- Theatrical release poster
- Directed by: Eduard von Borsody
- Written by: Anne Day-Helveg (novel Liane, das Mädchen aus dem Urwald), Thomas Fough (idea) and Ernst von Salomon (script)
- Produced by: Helmuth Volmer (producer)
- Starring: Marion Michael Hardy Krüger
- Cinematography: Bruno Timm
- Edited by: Walter von Bonhorst
- Music by: Erwin Halletz
- Distributed by: Arca-Filmgesellschaft mbH
- Release date: 4 October 1956;
- Running time: 88 minutes
- Country: West Germany
- Language: German

= Liane, Jungle Goddess =

Liane, Jungle Goddess (German Liane, das Mädchen aus dem Urwald) is a 1956 West German film directed by Eduard von Borsody.

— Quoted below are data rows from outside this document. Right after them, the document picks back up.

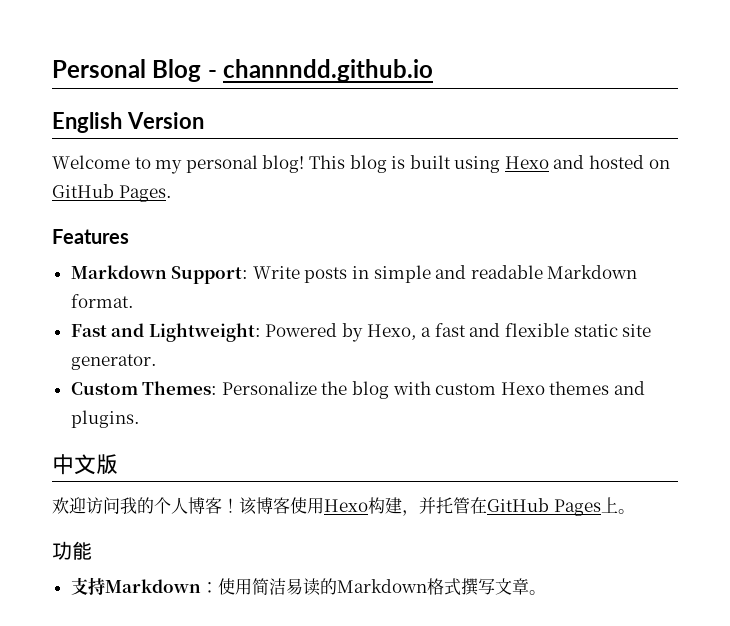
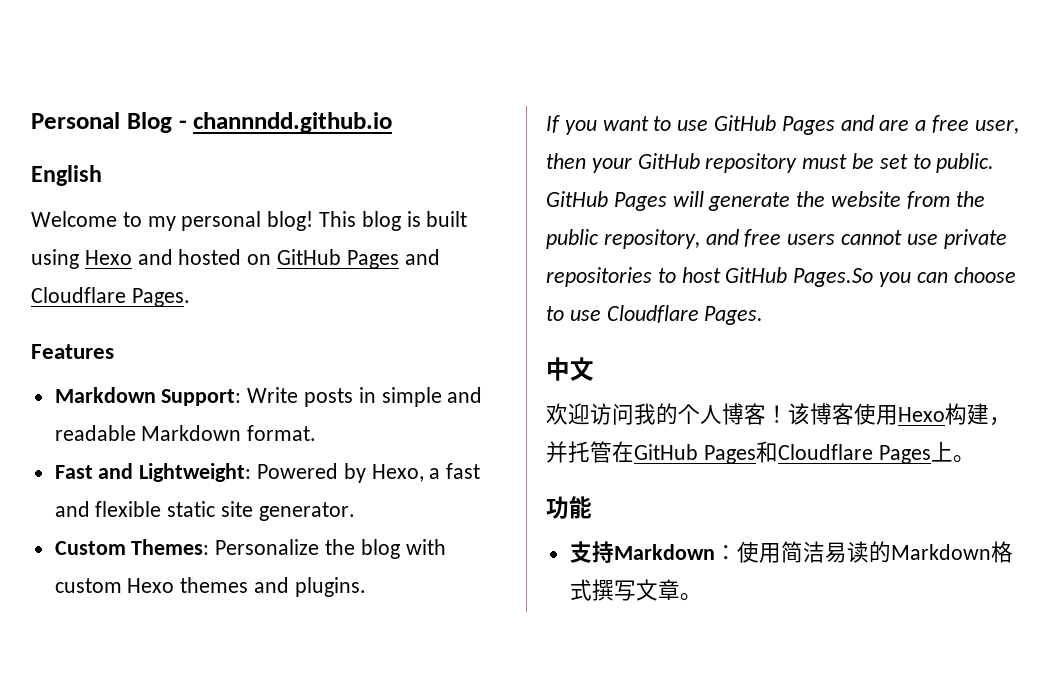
- English Version
+ English
- This blog is built using Hexo and hosted on GitHub Pages.
+ This blog is built using Hexo and hosted on GitHub Pages and Cloudflare Pages.
+ If you want to use GitHub Pages and are a free user, then your GitHub repository must be set to public. GitHub Pages will generate the website from the public repository, and free users cannot use private repositories to host GitHub Pages.So you can choose to use Cloudflare Pages.
- 中文版
+ 中文
- 该博客使用Hexo构建，并托管在GitHub Pages上。
+ 该博客使用Hexo构建，并托管在GitHub Pages和Cloudflare Pages上。

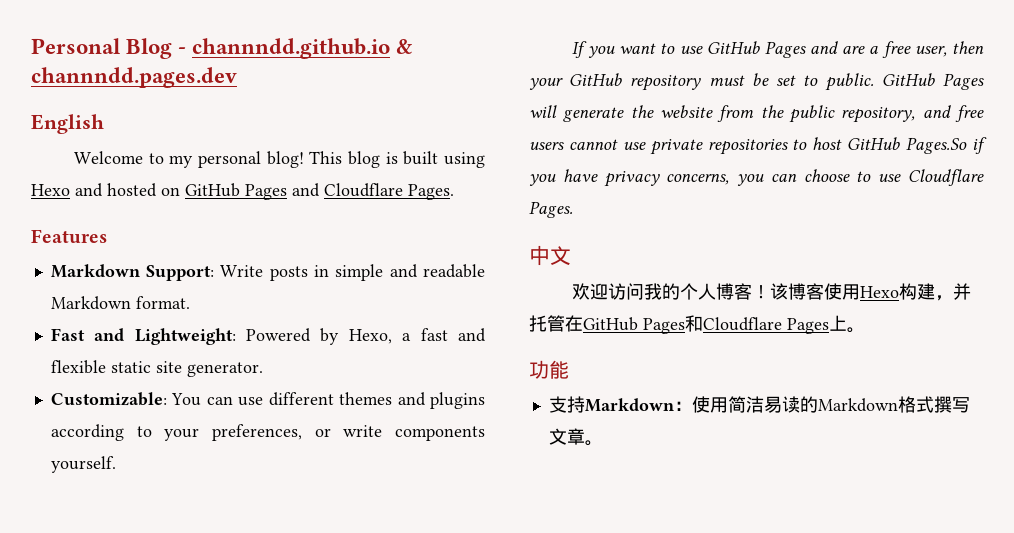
- Personal Blog - channndd.github.io
+ Personal Blog - channndd.github.io & channndd.pages.dev
- Custom Themes: Personalize the blog with custom Hexo themes and plugins.
+ Customizable: You can use different themes and plugins according to your preferences, or write components yourself.
- GitHub Pages will generate the website from the public repository, and free users cannot use private repositories to host GitHub Pages.So you can choose to use Cloudflare Pages.
+ GitHub Pages will generate the website from the public repository, and free users cannot use private repositories to host GitHub Pages.So if you have privacy concerns, you can choose to use Cloudflare Pages.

It was based on the 1956 novel Liane, das Mädchen aus dem Urwald by Anne Day-Helveg. The film attracted considerable attention due to Marion Michael appearing topless.

==Plot==
During a German expedition in Africa, Thoren is attacked and captured by the native Botos. Before they can kill him, a long-haired, topless wild woman convinces the Botos to let him go. Thoren becomes fascinated with the woman and enlists Kersten and Keller to capture her.

Meanwhile, in Germany, shipping tycoon Theo Amelongen and his nephew Viktor see an article about the wild woman that was found and Theo suspects that it might be his long-lost granddaughter Liane, who went missing 18 years ago when the ship she and her parents were on went down. Theo sails to Africa and Thoren takes Liane with him and Jacqueline. Liane's tribesman friend Tanga sneaks onto the ship with Liane's pet lion, Simba.

When the group ends up at Theo's house, Viktor discovers that Liane will be inheriting the fortune. Viktor hires one of the few surviving crew members of the ship's sinking and bribes him to testify that there were no passengers among the survivors.

When the attorney arrives with Viktor, they find Theo dead in his study. The police are called in and it is revealed that Viktor was responsible for his uncle's death. Viktor then gets into his car as Thoren and the police pursue him. The car chase goes down the street until Viktor ends up driving off the bridge to his death.

Liane inherits the Amelongen fortune and heads back to Africa to visit the Danner expedition.

==Cast==
- Marion Michael - Liane
- Hardy Krüger - Thoren
- Irène Galter - Dr. Jacqueline Goddard
- Peter Mosbacher - Tibor Teleky
- Rudolf Forster - Theo Amelongen
- Reggie Nalder - Viktor
- Rolf von Nauckhoff - Professor Danner
- Edward Tierney - Kersten
- Reinhard Kolldehoff - Keller
- Herbert Hübner - Justizrat Warmuth
- Olga von Togni - Alma
- Jean Pierre Faye - Tanga
- Arno Paulsen - Kriminalkommissar
- Anneliese Würtz - Frieda the Maid
- Editha Horn - Miss Helumund
- Waltraut Runze - Ellen the Upstairs Maid
- Walter Bluhm - Port Said Rep
- Curt Lucas - Ship's Captain
- Hans Emons - Nedrick
- Erik Radolf - Jensen

==Sequel==
There was a sequel called Nature Girl and the Slaver, a.k.a. Jungle Girl and the Slaver (1957) where Marion Michael reprises her role of Liane. Set in North Africa, this story concerns Arab slave traders who abduct Liane and members of her tribe.

A third film Liane, die Tochter des Dschungels was released in 1961 but it was only a compilation of the first two films.

== Reception ==
The film was a big commercial success, mostly based on the presence of Marion Michael as "female Tarzan".

The film was distributed in France as Liane, la sauvageonne and at the time of the release of the sequel Jeanne l'esclave blanche, Jean-Luc Godard praised the films' (and the actress's) beauty.

In a retrospective critical assessment, Film Dienst described the film as "Simple nonsense, which, however, became one of the great financial successes of the post-war period due to its flirtation with nudity, which from today's perspective is ridiculous." Another commentator found it "extremely childish".